3 - It’s a gateway drug
Of all the arguments that have been used to demonise weed, few have been more powerful than that of the so-called ‘gateway effect’: the idea that while pot itself may not be especially dangerous, it inevitably leads to ‘harder’ drugs like heroin and cocaine.
This narrative seems to have properly taken hold in the 1960s, when pot most visibly emerged as a popular recreational drug. It went on to become the mainstay of many alarmist anti-drug high school programs.
However, it seems to have no scientific groundings. A report by the Institute of Medicine states that "no conclusive evidence that the drug effects of marijuana are causally linked to the subsequent abuse of other illicit drugs".
It’s also worth noting that because it is the most widely used illicit drug, marijuana is predictably the first illicit drug most people encounter.
Moreover, most pot users never go on to try or use illicit drugs. In fact, most drug use begins with alcohol and nicotine before marijuana, making these the two most common drugs of abuse.
Correspondingly, a study published in the peer-reviewed Journal of School Health has concluded that the gateway drug theory is not associated with cannabis, but rather with alcohol – one of the most damaging yet socially accepted drugs. The findings from this study support that alcohol should receive primary attention in abuse prevention programming, since the use of other substances could be impacted by delaying or preventing alcohol use.
4 - Pot is just about getting high
This is one of the longest standing misconceptions about pot — and one which precludes the many medical cannabis medications that are non-psychoactive.
The idea seems to be bound up in unclear information about how various cannabinoids operate – specifically, the differences between THC (tetrahydrocannabinol) and CBD (cannabidiol).
CBD and THC are two of over 60 compounds found in cannabis that belong to a class of molecules called cannabinoids. They’re usually present in the highest concentrations, and are therefore the most widely studied.

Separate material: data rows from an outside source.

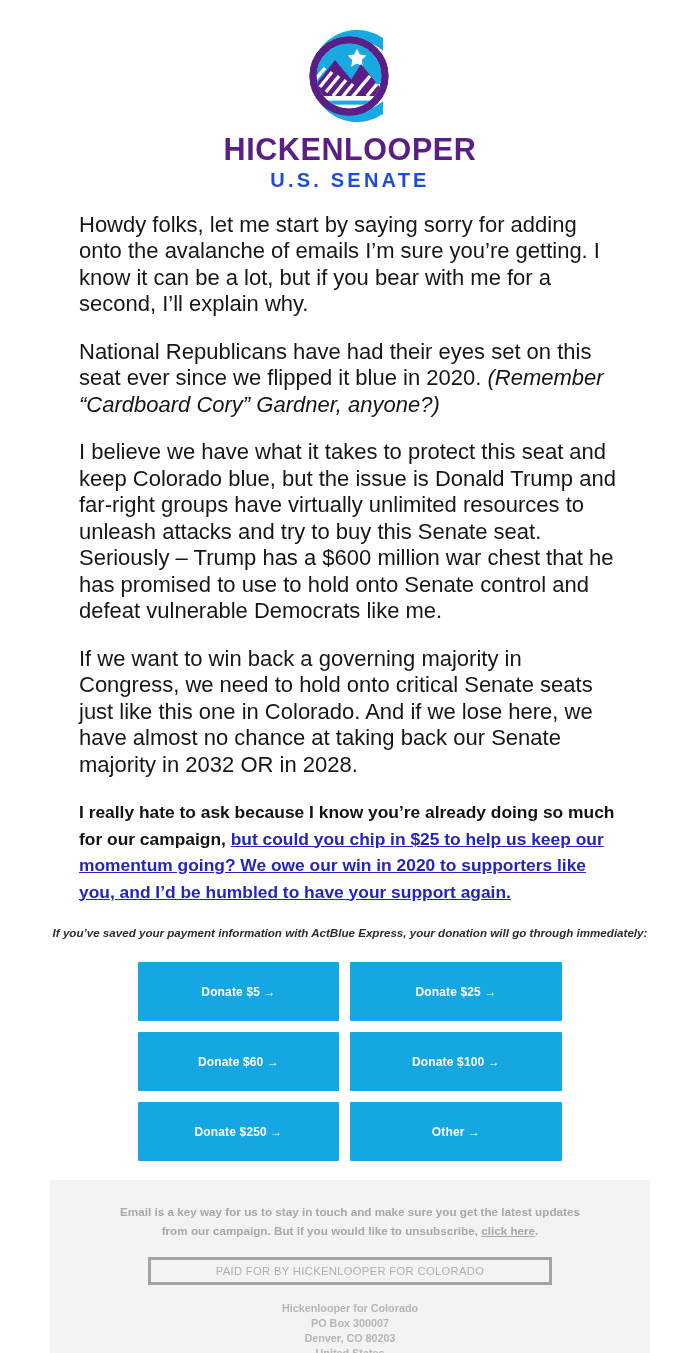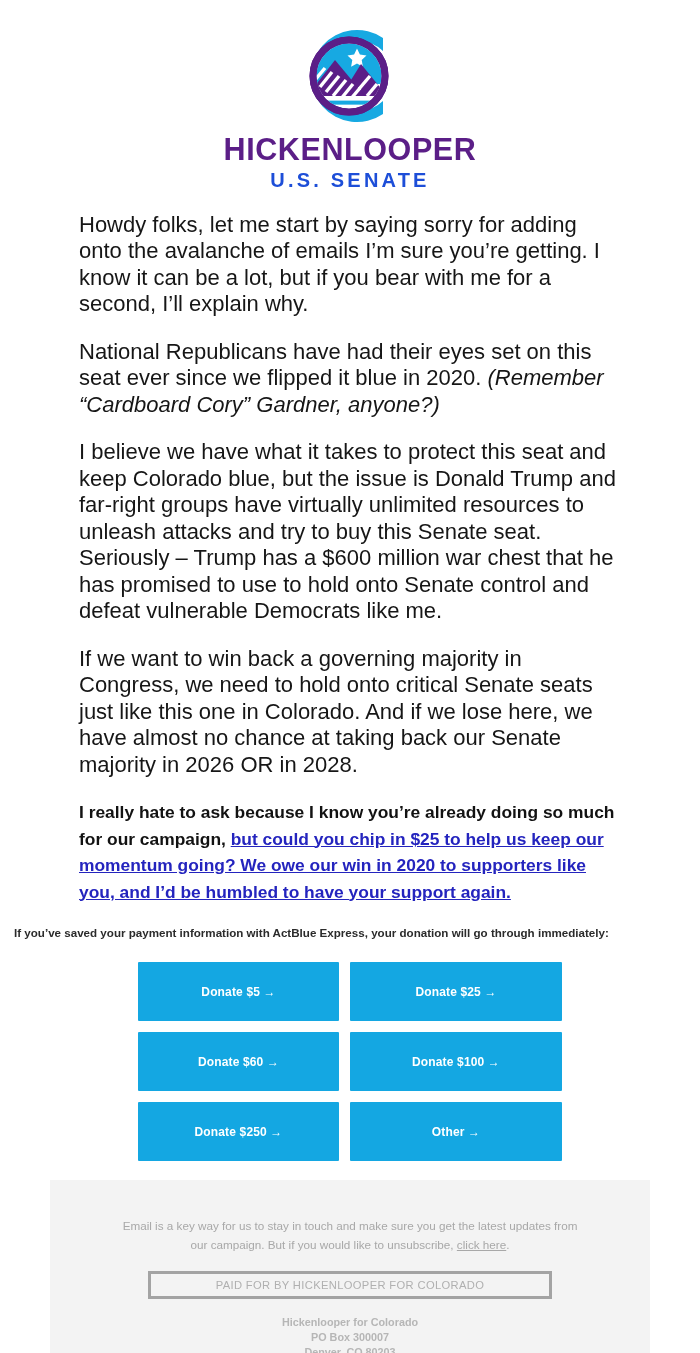"If we want to win" p.para { text: 2026 -> 2032 }
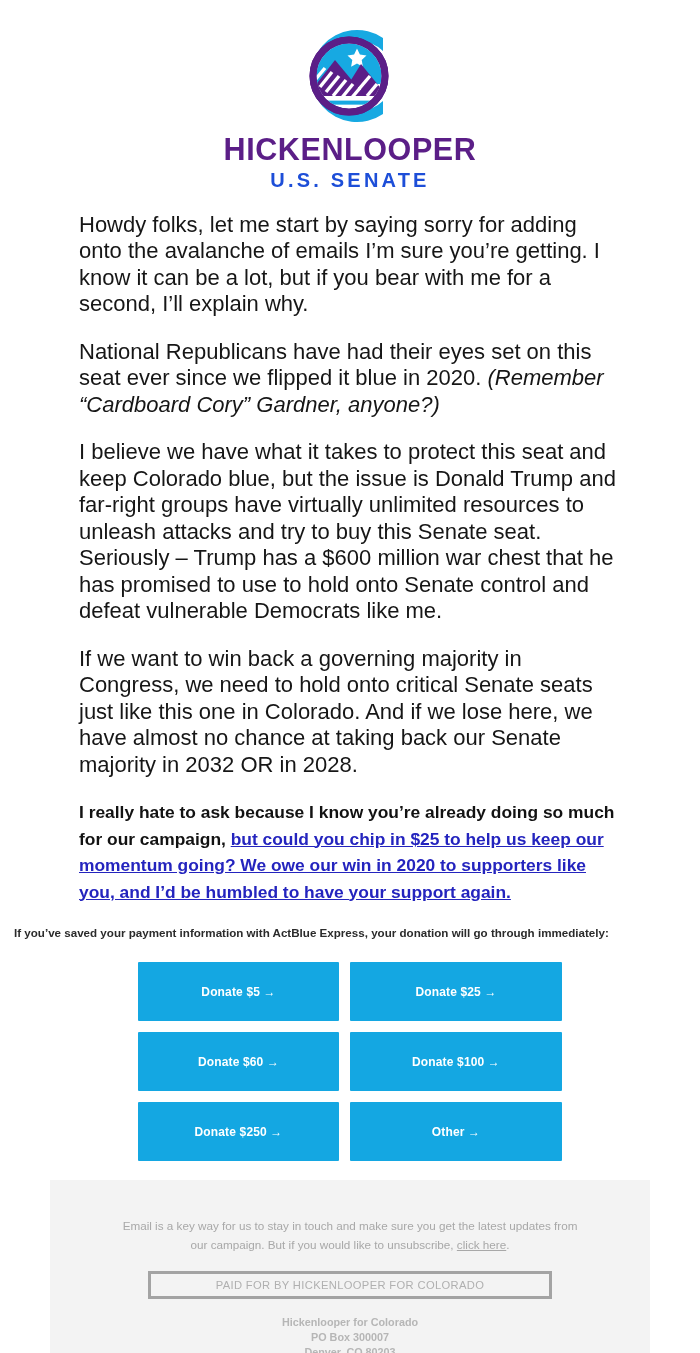"If you’ve saved your payment" .actblue-note { font-style: none -> italic; text-align: none -> center }
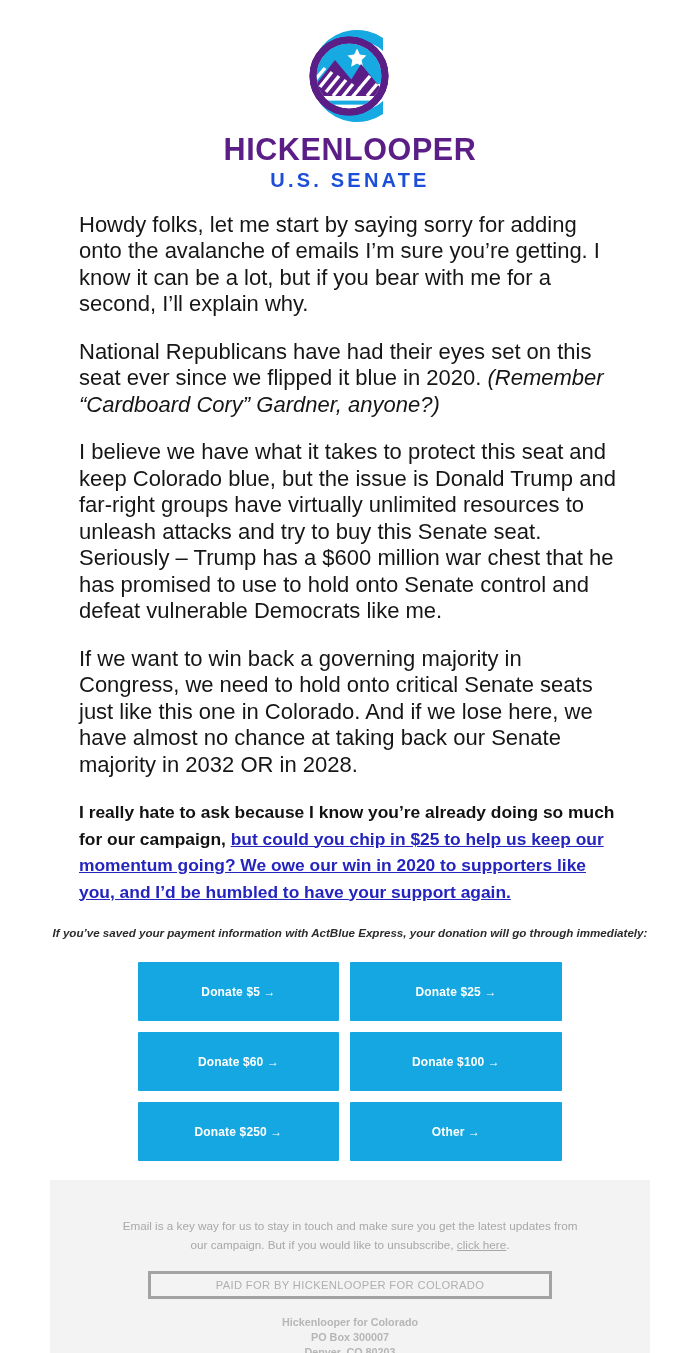"Email is a key way" .footer-note { font-weight: none -> bold; margin: 14px -> 0 }
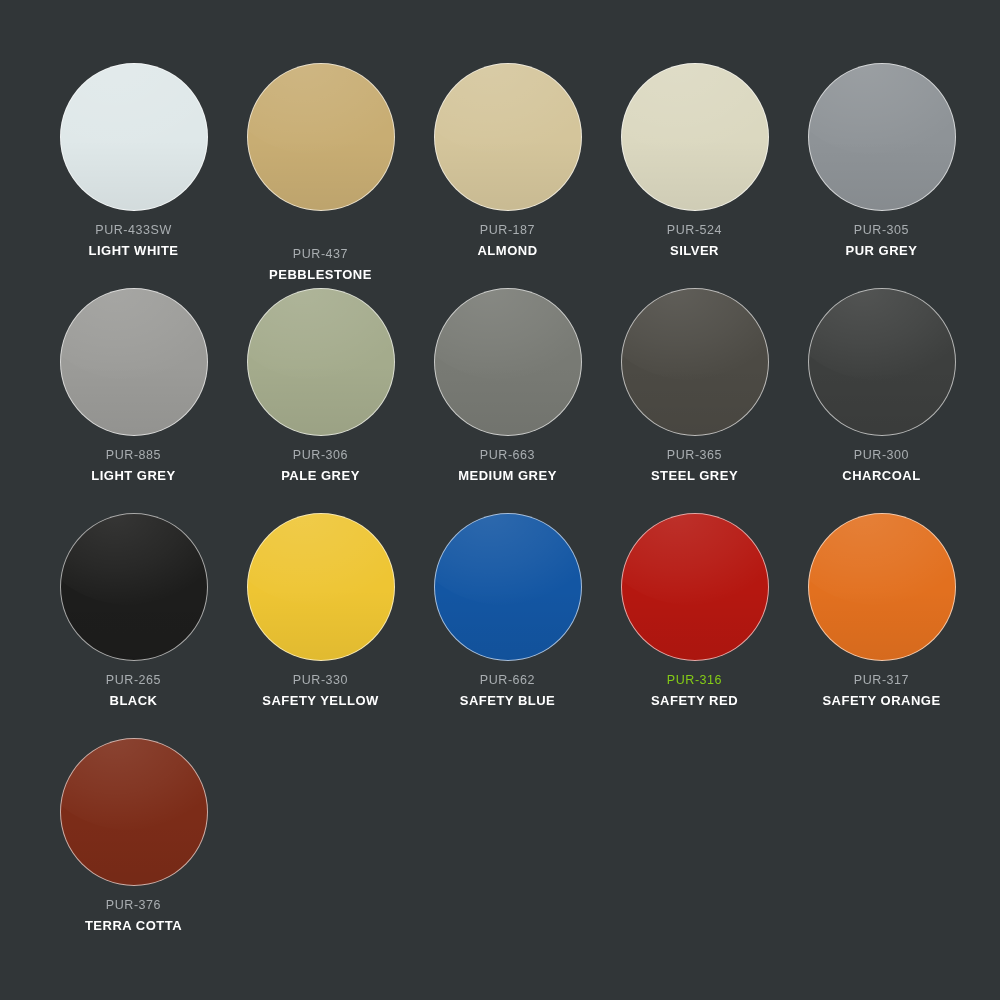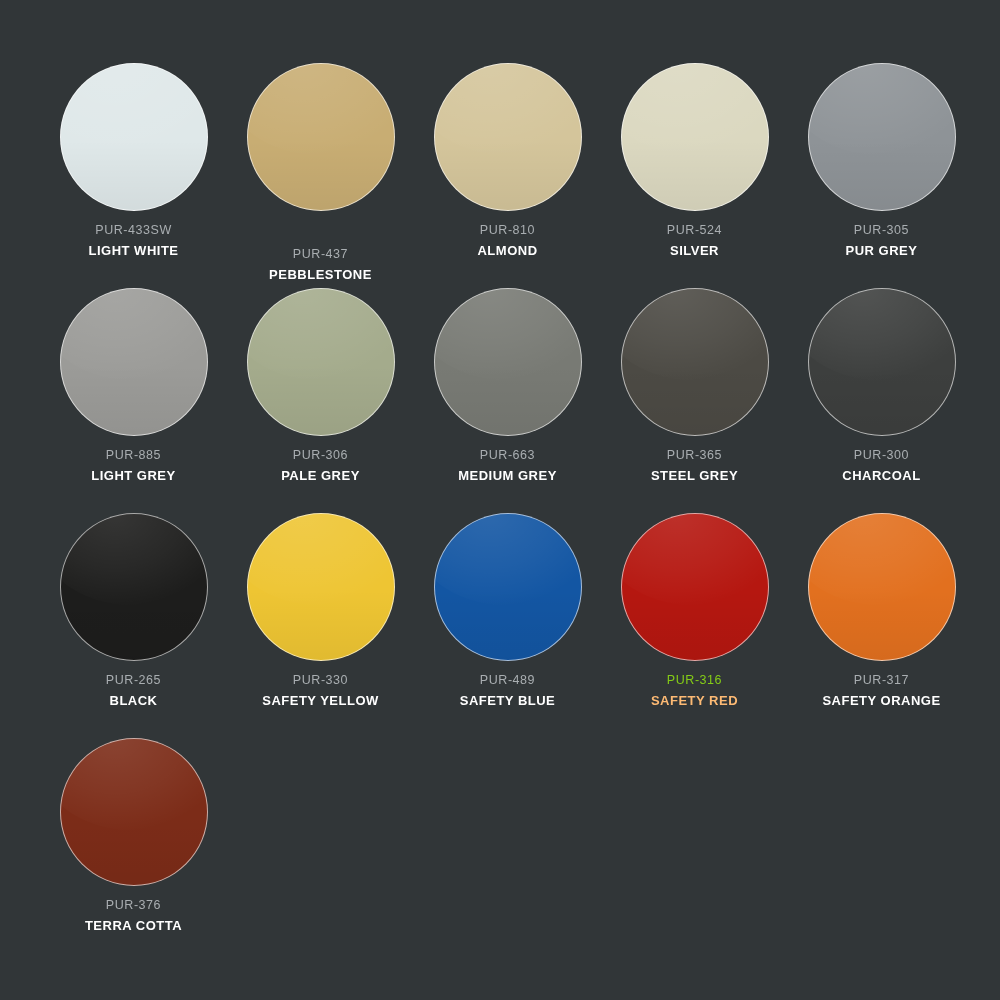"PUR-810" span.swatch-code { text: PUR-810 -> PUR-187 }
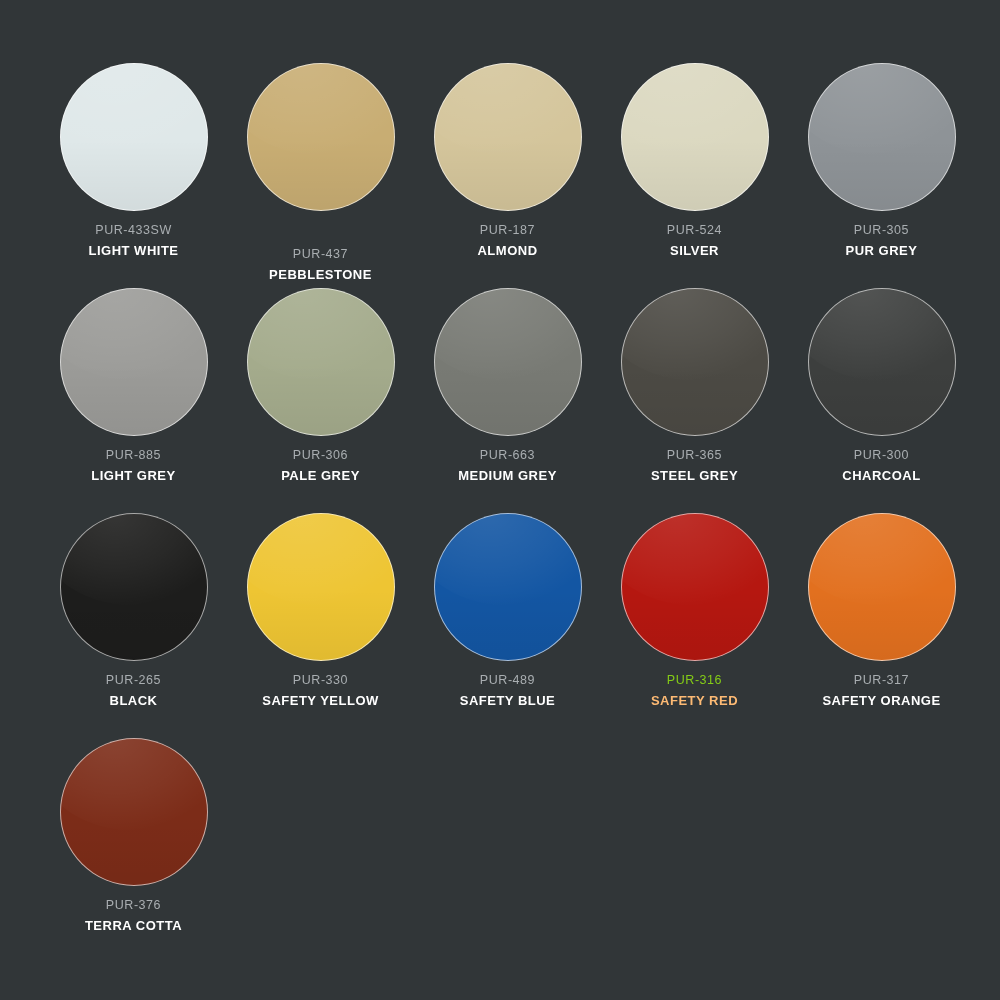"PUR-489" span.swatch-code { text: PUR-489 -> PUR-662 }
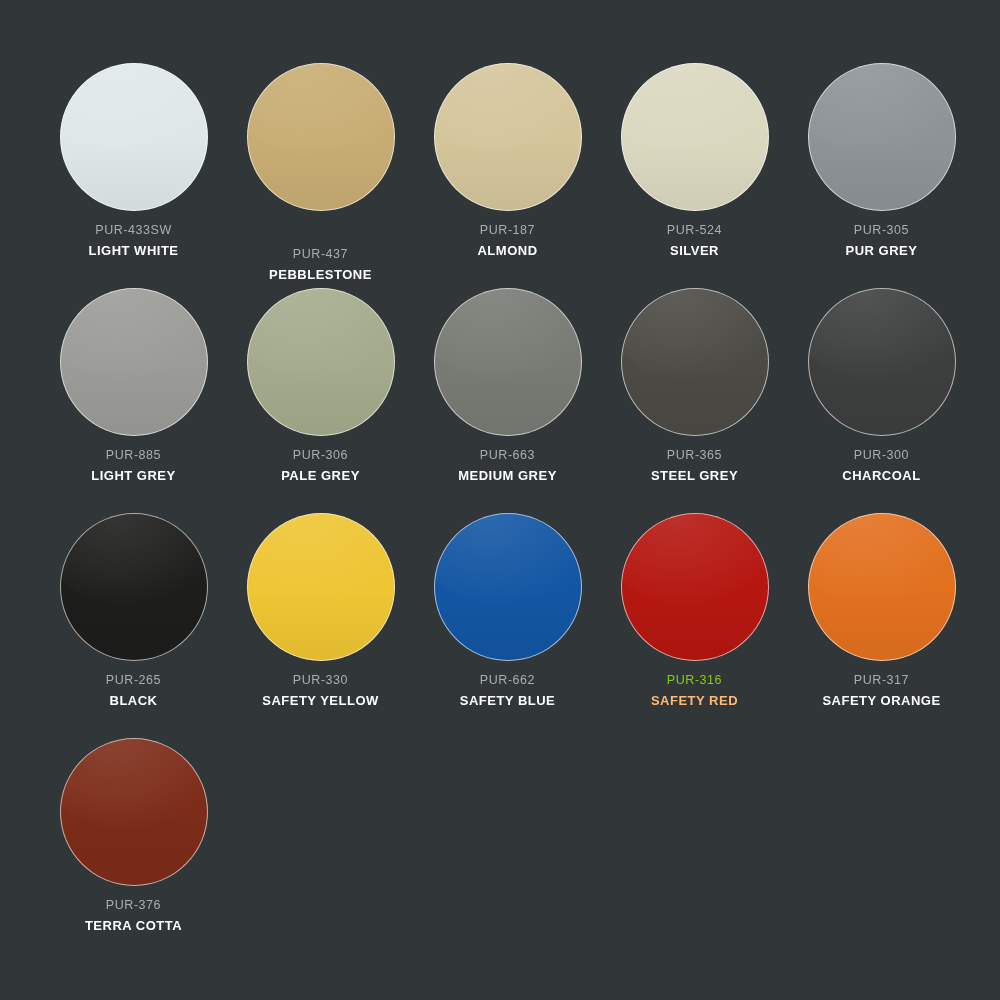"SAFETY RED" span.swatch-name { color: #fdba74 -> #ffffff }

Both have a variety of uses for medicinal purposes, but only one of them produces the buzz or high commonly associated with pot — THC, which produces a psychoactive effect.
CBD has significant medical benefits, but isn’t mind-altering per se. Rather, CBD can have a sedative, relaxing effect — and, interestingly, it can also counteract the psychoactivity of THC.
CBD is non-psychoactive because it does not act on the same neuronal pathways as THC. These pathways, called CB1 receptors, are highly concentrated in the brain and are responsible for the mind-altering effects of THC.
In turn, the fact that CBD-rich cannabis strains don’t induce a high makes them a particularly appealing treatment option for patients seeking anti-inflammatory, anti-pain, anti-anxiety, anti-psychotic, and/or anti-spasm effects without the mind-altering effects of THC.
5 - Cannabis is addictive
Research suggests that about 9% of marijuana users became clinically dependent at some point, compared to 15% of cocaine users and 24% of heroin users.
It’s also important to note that cannabis isn’t physically addictive like heroin, cocaine or tobacco. Coffee (or caffeine specifically) is actually more addictive than pot.
With that in mind, cannabis in and of itself isn’t addictive, but roughly 10% of habitual users develop what’s known as a cannabis use disorder.